Et dès sa retraite politique, il partagea sa vie entre Johannesburg, où il restait peu, et Qunu, où il séjournait le plus possible. Il y donnait des réceptions pour les enfants à Noël, recevait des amis et quelques célébrités. Jusqu'à ce que son état de santé l'oblige à revenir à Johannesburg.

"Il avait une grande passion pour ce lieu. Il y revenait dès qu'il pouvait. Il allait voir les gens chez eux, leur demandait s'ils allaient bien, s'ils ne manquaient de rien", se souvient Nozuko Yokwana, directrice de la Commission du Musée. "C'était vraiment un garçon de la campagne, vous savez. Il n'y a qu'à voir comme il détestait les costumes".

Totalement indifférente vendredi au ballet logistique et des médias, Zidlele Nonneth, une habitante de Qunu de 72 ans, fait une pause dans sa marche lente et balaie l'horizon du bras: "l'électricité, l'école secondaire ici, le centre de soins là-bas,... nous n'avions rien de tout cela avant qu'il devienne président".

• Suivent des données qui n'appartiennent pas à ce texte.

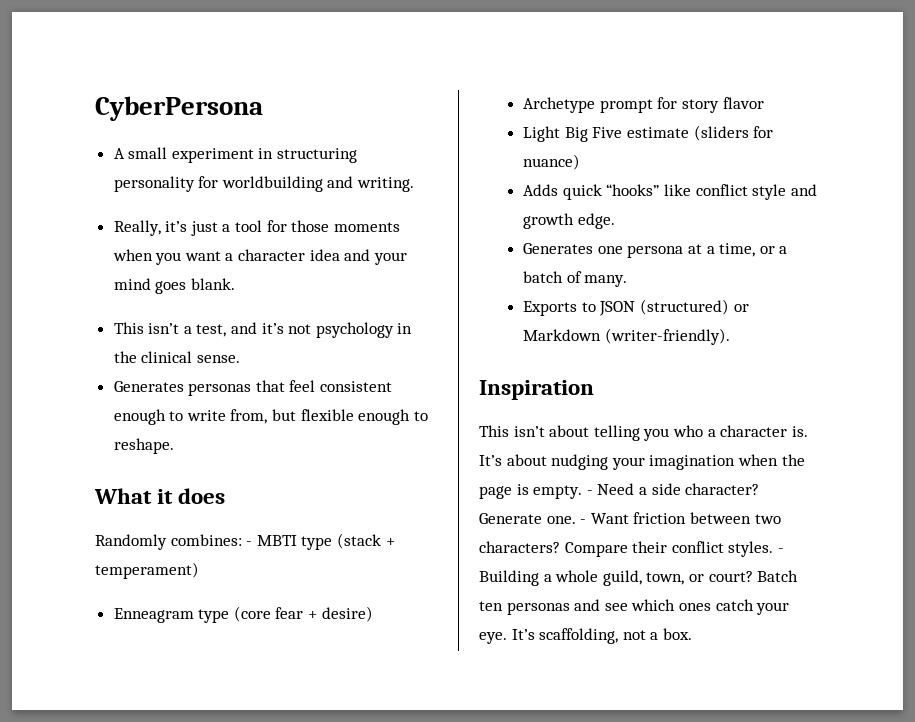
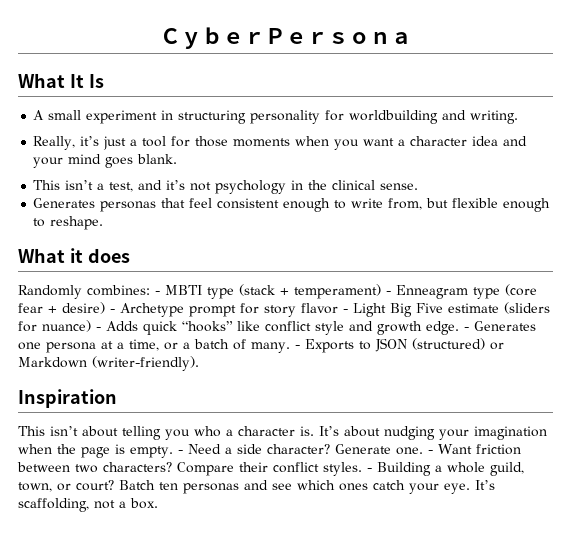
- CyberPersona
+ ＣｙｂｅｒＰｅｒｓｏｎａ
+ What It Is
- Randomly combines: - MBTI type (stack + temperament)
- Enneagram type (core fear + desire)
- Archetype prompt for story flavor
- Light Big Five estimate (sliders for nuance)
- Adds quick “hooks” like conflict style and growth edge.
- Generates one persona at a time, or a batch of many.
- Exports to JSON (structured) or Markdown (writer-friendly).
+ Randomly combines: - MBTI type (stack + temperament) - Enneagram type (core fear + desire) - Archetype prompt for story flavor - Light Big Five estimate (sliders for nuance) - Adds quick “hooks” like conflict style and growth edge. - Generates one persona at a time, or a batch of many. - Exports to JSON (structured) or Markdown (writer-friendly).

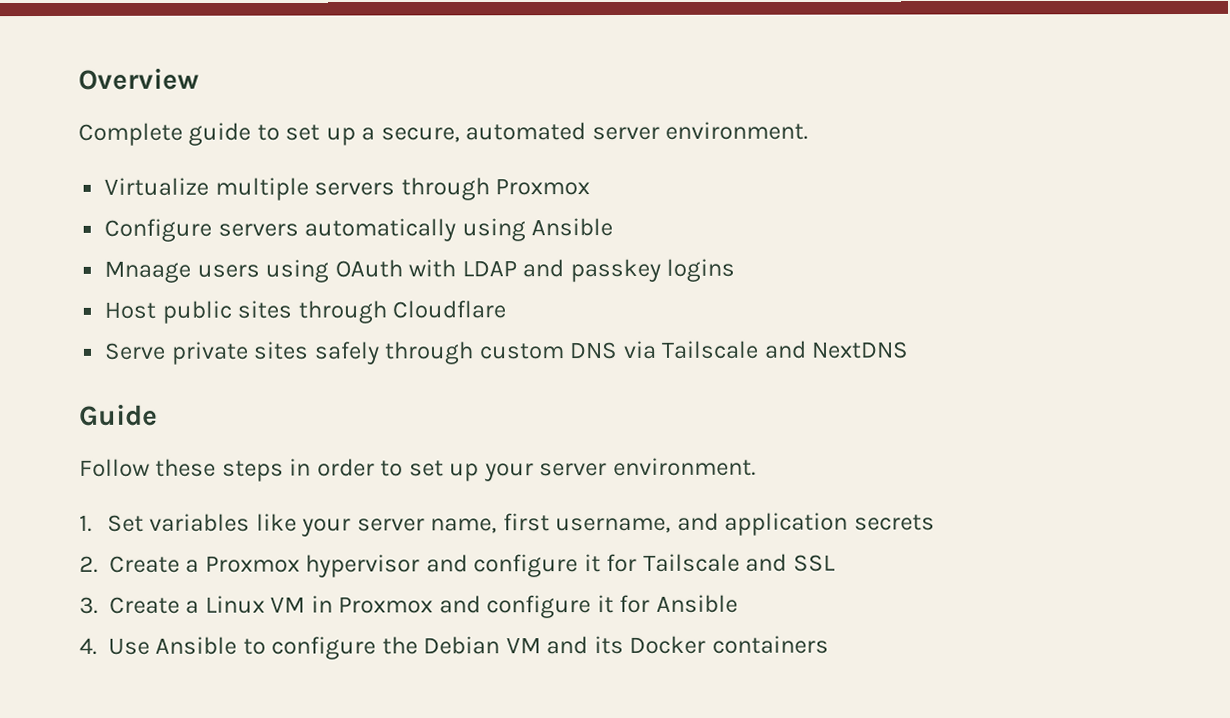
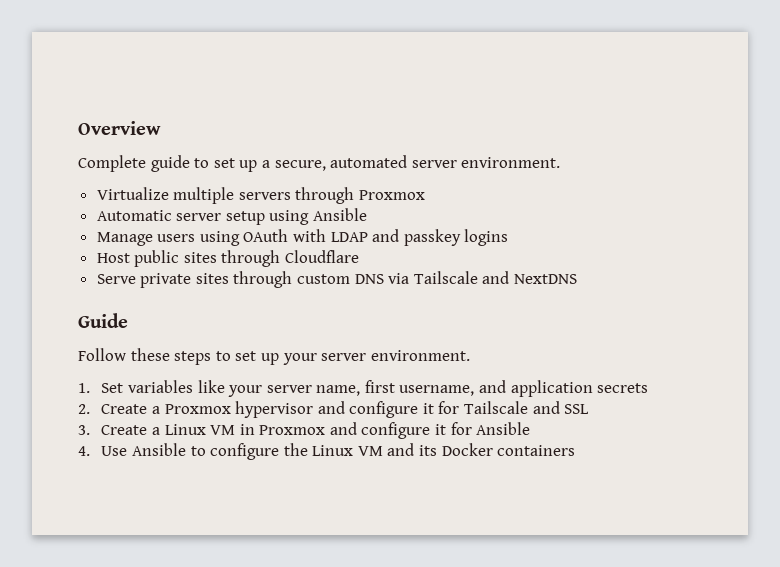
- Configure servers automatically using Ansible
+ Automatic server setup using Ansible
- Mnaage users using OAuth with LDAP and passkey logins
+ Manage users using OAuth with LDAP and passkey logins
- Serve private sites safely through custom DNS via Tailscale and NextDNS
+ Serve private sites through custom DNS via Tailscale and NextDNS
- Follow these steps in order to set up your server environment.
+ Follow these steps to set up your server environment.
- 4. Use Ansible to configure the Debian VM and its Docker containers
+ 4. Use Ansible to configure the Linux VM and its Docker containers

"Très triste" à la mort de Mandela, elle sent bien que cette manne pourrait se tarir avec son décès, mais salue son départ car dans la maladie "il était devenu un jouet" aux mains des autres.

"Siyakukhula (nous te laissons partir) Madiba", "Lala Ngoxolo" (repose en paix) clament les panneaux, omniprésents cette semaine sur les routes du Transkei depuis la mort du grand homme, comme un symbole de cette liberté enfin retrouvée. Celle dont il jouissait enfant courant dans le veld, se baignant dans les ruisseaux, à une époque ou les Blancs étaient, écrivit-il, "des personnages étranges" ne jouant dans sa vie qu'un "rôle lointain".

Car, résumait-il dans "Un long chemin vers la liberté", son autobiographie, "je ne suis pas né avec une faim de liberté. Je suis né libre --libre de toutes les façons que je pouvais imaginer (...) Ce n'est que lorsque j'ai appris que la liberté de mon enfance était une illusion, et que j'ai découvert, jeune homme, qu'on m'avait déjà pris ma liberté, que j'ai commencé à avoir faim d'elle".